Un rare privilège

Le vent souffle sur le cuivre oxydé des bardeaux du château Frontenac. Le froid mord le visage rougi des passants comme une tempête saharienne. Alors que la ville de Québec prend l’allure d’une succube, magnifique mais terrible, lumineuse mais glaciale, nous sommes ici. Les enfants de Larochelle, debouts sur leur pic rocheux, submergés par la neige, elle qui revient à chaque année comme une cruelle mais envoûtante maîtresse. Ces hardis descendants d’aventureux colons qui ont choisi de quitter une terre qui possédait mille bontés pour aller se perdre sur un nid d’hiver, perché au sommet d’un continent d’inconnu. L’histoire témoigne de leur ingéniosité, de leur courage, de leur détermination et de leur sens incroyable de la survie, qui a transcendé les générations et qui fait que maintenant, nous sommes ici, à parler la langue de nos ancêtres, sur notre territoire, sous nos lois et sous le signe de nos valeurs.

C’est dans cette optique de réjouissances, de célébrations qu’alors que la colline parlementaire, que la ville et que le Québec entier se remet tant bien que mal d’une période de Fêtes, où l’opulence autant que trop plein et le trop pris ont laissé derrière maints estomacs distendus, que nous marchons vers l’Assemblée nationale. Comme l’ont fait nos ancêtres avant nous, chevauchant montures et canots d’écorce, risquant leur vies dans leur périple vers l’Assemblée nationale, nous allons encore une fois pour défendre notre démocratie, pour nous l’approprier comme l’ont fait nos aïeux avant nous.

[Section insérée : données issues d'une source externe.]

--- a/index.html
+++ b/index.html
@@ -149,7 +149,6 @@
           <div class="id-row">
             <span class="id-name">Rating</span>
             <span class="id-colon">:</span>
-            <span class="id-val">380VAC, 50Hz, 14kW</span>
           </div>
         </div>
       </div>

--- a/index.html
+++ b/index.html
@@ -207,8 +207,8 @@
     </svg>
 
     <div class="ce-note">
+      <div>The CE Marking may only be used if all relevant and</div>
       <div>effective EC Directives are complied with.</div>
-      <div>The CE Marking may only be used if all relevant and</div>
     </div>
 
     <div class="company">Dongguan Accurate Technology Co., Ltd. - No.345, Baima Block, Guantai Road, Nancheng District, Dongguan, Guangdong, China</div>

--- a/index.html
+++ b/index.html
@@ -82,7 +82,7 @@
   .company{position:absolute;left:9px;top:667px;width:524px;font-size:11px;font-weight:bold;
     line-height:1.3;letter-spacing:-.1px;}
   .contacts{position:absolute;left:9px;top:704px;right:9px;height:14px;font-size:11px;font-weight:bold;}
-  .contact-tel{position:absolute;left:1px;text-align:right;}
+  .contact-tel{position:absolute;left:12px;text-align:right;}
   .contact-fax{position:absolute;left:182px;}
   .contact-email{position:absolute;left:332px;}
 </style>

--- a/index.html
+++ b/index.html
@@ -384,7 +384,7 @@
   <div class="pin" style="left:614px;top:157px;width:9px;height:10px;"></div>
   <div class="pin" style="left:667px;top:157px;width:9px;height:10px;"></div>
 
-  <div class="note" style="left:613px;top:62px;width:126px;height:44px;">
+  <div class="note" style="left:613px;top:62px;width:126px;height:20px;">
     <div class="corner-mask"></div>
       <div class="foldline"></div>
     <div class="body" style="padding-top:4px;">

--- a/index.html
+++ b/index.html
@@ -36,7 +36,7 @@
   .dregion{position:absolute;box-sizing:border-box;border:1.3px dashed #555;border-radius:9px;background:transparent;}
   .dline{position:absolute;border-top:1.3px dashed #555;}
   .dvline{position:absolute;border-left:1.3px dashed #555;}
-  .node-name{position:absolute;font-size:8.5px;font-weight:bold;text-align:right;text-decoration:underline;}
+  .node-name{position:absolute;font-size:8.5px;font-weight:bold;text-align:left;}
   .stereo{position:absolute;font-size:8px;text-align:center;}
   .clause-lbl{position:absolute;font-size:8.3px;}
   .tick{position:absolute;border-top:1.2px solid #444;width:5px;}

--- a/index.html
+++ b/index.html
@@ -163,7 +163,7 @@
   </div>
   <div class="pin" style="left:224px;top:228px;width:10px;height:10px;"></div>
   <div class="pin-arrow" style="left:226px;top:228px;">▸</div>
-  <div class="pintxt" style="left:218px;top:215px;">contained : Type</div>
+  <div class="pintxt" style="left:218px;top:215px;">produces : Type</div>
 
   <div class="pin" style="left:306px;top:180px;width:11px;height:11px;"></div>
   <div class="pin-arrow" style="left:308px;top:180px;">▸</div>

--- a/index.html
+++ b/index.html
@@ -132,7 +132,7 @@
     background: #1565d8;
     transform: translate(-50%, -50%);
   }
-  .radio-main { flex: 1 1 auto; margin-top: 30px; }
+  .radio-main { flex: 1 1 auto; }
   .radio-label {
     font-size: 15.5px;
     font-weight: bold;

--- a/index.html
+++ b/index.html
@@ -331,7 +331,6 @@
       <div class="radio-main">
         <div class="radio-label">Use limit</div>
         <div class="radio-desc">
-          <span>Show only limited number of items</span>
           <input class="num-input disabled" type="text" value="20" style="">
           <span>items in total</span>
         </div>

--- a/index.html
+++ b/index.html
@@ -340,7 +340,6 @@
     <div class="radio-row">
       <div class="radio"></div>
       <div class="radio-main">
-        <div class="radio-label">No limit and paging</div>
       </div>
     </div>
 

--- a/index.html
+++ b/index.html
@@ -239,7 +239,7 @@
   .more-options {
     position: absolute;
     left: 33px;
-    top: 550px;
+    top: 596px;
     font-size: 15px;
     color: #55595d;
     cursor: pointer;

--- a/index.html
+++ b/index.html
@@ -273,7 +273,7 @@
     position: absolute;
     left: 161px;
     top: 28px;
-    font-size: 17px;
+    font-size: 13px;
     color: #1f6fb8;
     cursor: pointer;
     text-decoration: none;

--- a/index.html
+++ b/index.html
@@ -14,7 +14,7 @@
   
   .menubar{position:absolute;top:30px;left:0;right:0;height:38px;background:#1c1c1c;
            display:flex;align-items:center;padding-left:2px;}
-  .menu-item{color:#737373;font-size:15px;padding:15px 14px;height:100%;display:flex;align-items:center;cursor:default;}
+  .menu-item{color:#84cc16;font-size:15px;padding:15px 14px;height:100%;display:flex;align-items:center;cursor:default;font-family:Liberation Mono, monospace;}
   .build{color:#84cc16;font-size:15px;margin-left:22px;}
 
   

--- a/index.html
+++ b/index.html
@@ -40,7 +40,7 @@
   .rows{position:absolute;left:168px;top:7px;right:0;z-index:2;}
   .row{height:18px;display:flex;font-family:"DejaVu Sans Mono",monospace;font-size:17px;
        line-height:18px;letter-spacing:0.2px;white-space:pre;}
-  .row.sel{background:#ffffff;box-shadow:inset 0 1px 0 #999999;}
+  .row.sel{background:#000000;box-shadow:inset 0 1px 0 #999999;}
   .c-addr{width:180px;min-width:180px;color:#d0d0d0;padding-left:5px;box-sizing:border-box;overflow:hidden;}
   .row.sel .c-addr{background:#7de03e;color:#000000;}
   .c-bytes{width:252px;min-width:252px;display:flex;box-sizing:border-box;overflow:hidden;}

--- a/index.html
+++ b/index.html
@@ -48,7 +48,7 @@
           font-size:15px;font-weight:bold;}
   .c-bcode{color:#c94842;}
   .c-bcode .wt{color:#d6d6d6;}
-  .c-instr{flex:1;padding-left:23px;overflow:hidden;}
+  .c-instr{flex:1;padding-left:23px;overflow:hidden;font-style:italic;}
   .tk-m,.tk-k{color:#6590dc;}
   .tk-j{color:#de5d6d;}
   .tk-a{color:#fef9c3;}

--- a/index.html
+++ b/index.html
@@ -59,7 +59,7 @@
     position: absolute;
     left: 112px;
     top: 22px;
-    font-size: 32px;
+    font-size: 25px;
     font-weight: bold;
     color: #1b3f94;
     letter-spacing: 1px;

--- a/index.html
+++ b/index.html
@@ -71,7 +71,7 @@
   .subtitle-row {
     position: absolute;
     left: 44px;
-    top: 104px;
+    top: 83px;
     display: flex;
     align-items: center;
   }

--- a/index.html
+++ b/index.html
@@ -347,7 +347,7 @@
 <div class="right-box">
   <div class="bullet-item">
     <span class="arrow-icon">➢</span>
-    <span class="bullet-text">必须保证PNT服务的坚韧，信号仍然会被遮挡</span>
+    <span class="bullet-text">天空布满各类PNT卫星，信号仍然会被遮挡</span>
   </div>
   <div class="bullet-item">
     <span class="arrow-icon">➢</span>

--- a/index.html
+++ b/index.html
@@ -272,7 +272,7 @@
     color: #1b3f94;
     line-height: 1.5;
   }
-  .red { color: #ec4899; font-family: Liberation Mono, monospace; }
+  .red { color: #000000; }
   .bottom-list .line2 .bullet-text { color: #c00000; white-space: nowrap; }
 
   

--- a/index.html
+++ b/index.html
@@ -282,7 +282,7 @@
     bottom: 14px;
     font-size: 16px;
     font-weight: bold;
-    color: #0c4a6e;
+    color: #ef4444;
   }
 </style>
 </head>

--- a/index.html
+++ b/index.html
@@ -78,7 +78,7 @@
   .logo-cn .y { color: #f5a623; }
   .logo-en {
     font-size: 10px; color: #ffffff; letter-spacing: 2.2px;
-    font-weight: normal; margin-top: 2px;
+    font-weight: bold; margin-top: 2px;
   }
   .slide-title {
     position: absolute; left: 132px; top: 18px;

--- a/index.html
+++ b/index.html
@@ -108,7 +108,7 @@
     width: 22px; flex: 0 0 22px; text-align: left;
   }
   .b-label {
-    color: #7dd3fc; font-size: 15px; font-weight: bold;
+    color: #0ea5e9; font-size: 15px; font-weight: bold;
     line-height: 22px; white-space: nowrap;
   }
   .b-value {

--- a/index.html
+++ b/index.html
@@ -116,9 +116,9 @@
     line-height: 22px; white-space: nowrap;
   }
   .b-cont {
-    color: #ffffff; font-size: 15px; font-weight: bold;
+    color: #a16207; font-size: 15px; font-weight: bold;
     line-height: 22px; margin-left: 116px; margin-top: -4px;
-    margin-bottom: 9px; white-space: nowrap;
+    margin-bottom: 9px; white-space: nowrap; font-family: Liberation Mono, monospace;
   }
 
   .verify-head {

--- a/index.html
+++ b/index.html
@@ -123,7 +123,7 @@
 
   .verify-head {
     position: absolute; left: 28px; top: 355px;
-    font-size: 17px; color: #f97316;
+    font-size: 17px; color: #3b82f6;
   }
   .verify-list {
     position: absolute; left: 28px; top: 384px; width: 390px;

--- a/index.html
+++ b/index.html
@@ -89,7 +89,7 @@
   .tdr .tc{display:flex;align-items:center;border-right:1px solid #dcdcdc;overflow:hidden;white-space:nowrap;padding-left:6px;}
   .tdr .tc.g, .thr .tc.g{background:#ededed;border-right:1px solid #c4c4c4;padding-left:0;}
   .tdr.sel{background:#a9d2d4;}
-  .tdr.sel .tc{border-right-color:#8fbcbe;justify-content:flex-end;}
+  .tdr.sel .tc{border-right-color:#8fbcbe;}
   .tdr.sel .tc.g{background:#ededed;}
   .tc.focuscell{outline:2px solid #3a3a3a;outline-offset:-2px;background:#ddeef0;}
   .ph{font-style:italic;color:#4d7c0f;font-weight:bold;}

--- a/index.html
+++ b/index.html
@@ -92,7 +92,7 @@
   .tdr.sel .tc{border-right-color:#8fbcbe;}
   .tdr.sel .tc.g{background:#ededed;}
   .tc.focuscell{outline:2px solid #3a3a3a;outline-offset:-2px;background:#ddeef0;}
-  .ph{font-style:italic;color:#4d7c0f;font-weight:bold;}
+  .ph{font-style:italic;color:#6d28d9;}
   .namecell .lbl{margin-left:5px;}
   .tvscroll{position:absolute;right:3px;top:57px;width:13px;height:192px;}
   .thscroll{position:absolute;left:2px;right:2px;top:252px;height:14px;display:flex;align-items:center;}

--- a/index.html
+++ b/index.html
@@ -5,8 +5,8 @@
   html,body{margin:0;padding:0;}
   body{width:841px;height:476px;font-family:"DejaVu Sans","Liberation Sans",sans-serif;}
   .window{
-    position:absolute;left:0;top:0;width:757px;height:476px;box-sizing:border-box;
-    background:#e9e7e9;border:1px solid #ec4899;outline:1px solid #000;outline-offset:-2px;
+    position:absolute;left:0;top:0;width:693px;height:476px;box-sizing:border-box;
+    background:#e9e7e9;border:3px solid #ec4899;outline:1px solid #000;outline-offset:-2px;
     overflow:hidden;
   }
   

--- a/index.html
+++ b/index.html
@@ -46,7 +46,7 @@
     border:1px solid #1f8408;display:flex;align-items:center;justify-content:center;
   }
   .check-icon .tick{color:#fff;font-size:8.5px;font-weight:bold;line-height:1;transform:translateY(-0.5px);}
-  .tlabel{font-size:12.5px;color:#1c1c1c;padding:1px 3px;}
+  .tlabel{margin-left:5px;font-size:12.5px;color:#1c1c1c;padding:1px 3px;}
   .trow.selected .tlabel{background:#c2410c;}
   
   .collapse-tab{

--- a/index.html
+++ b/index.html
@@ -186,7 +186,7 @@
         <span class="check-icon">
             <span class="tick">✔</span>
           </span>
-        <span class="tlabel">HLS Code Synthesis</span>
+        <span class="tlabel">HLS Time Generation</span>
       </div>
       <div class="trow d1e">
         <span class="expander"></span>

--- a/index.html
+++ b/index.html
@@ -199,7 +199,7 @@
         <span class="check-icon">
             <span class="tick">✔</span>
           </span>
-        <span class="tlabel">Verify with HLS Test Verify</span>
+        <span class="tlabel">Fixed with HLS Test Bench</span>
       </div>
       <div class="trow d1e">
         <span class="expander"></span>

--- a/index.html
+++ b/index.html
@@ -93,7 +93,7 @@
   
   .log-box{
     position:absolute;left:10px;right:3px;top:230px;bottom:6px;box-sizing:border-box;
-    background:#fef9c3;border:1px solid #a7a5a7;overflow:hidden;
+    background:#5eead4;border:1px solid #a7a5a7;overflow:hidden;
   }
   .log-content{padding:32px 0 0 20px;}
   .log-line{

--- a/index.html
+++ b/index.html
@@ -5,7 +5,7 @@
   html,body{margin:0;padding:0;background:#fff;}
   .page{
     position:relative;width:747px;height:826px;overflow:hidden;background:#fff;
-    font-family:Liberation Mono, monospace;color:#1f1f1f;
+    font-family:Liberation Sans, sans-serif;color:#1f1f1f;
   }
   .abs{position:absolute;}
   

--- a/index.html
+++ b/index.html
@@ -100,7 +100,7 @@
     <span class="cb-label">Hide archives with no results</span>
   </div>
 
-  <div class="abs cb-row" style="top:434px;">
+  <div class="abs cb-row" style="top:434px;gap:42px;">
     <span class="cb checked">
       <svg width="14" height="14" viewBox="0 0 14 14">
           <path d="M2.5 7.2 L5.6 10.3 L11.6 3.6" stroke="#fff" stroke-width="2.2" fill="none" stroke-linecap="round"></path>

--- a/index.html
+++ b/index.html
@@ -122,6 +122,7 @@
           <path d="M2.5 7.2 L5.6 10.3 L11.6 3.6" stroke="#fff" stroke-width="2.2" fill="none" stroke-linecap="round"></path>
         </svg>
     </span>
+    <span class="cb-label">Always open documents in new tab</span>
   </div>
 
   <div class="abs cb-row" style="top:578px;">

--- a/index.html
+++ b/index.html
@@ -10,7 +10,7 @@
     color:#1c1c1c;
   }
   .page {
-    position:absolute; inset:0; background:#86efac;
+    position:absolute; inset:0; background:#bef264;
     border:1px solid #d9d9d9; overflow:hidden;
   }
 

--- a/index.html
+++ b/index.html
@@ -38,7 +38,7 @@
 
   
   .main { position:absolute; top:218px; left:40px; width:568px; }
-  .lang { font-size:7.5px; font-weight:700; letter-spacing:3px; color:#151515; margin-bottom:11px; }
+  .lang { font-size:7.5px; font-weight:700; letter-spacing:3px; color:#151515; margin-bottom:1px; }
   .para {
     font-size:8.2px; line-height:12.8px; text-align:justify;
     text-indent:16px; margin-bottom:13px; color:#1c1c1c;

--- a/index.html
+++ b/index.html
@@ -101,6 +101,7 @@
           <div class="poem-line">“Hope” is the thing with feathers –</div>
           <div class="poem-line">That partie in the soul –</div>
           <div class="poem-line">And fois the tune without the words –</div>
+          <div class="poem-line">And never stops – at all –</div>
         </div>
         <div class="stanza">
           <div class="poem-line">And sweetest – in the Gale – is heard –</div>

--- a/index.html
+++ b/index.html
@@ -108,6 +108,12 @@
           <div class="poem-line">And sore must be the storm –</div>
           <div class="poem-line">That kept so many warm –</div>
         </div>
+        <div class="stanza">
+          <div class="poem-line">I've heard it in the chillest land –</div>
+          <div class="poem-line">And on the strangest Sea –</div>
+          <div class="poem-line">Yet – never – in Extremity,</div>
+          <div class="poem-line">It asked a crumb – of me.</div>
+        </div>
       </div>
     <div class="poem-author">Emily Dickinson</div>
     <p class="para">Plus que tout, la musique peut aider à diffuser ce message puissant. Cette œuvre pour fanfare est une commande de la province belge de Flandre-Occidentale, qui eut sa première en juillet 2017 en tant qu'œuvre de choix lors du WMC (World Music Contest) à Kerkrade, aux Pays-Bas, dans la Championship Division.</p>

Le Parlement étudiant, en plus d’être une folle partie de plaisir, c’est aussi cela. Depuis l’invention de notre démocratie, des vagues et des vagues d’hommes et de femmes tout aussi exceptionnels les uns que les autres, qu’ils soient restés ou non dans les annales des grands politiciens, ont tous et chacun fait la même chose. Ils ont cherché à prendre en main la destinée de leur terre, à leur manière,  à en faire en somme un meilleur endroit pour y vivre selon eux.

Bien que tout le travail que nous abattons dans le cadre de cette simulation ne se répercute pas automatiquement sur la société québécoise, que bien souvent on le critique comme une simple simulation qui n’a aucun impact sur la société, ces critiques résonnent bien creux à mes oreilles. En plus des exemples anecdotiques qui prouvent que nos projets ne sont pas aussi loin des oreilles du vrai pouvoir qu’on le pense, de réduire la pertinence de notre législature à la simple réalisation ou non de nos projets est de simplement manquer sa cible. La magie du Parlement étudiant, c’est de voir se perpétuer les réflexes démocratiques qui ont façonné notre nation. De voir que des gens qui auraient probablement 1001 autres choses à faire vont braver des mois de préparation, des déception, des voyages interminables, de la fraternisation quasi-forcée dans un vase quasi-clos, des nuits blanches et des matinées hâtives dans un seul et unique but. Le plus beau but de tous: de pouvoir exprimer sa vision du Québec et de l’articuler à la manière de nos dirigeants. C’est là l’essence-même de la démocratie. Alors que certains refont le monde autour d’une chope dans une taverne ou que d’autres le refont à l’abri dans un bunker pour contrer un pouvoir tyrannique, nous sommes choyés de pouvoir bénéficier de la tribune la plus importante pour refaire le monde.

Pendant un court instant, nous devenons maîtres de l’Assemblée nationale, nous conjurons tels des artificiers pour un bref moment notre vision du Québec. Le PEQ, c’est ça. Ça crée des liens indestructibles entre les gens, ça nous marque à jamais.

Alors que sonne le coup de départ de cette course folle de 5 jours, je souhaite à tous mes collègues, qu’ils soient Bleus, Rouges, Mauves ou bien journalistes de garder une chose en tête à travers le manque de sommeil, les soubresauts nerveux dûs à la caféine, les visages au creux des mains lors de la lecture de textes à critiquer: je vous souhaite à tous et à toutes de vous amuser, d’abord et avant tout, mais je vous souhaite aussi de garder au plus profond de votre coeur la pensée quantitative de la chance que nous possédons. Loin de moi de vouloir tomber dans le cliché de la tyrannie contre la démocratie, je vous dirais tout simplement, chers collègues, que notre nation a été bâtie par des gens comme nous, que nous avons un rare privilège de pouvoir suivre la voie des Lévesque, Bourassa, Lafontaine, Cartier et de tous ces grands personnages qui ont à leur manière marqué l’histoire de notre nation, de pouvoir s’exprimer dans le même endroit ou les plus grands québécois ont pu façonner notre destin, créer notre passé, présent et notre futur. C’est en toujours se gardant cette image en  tête que je vous souhaite, chers collègues, de passer un excellent PEQ.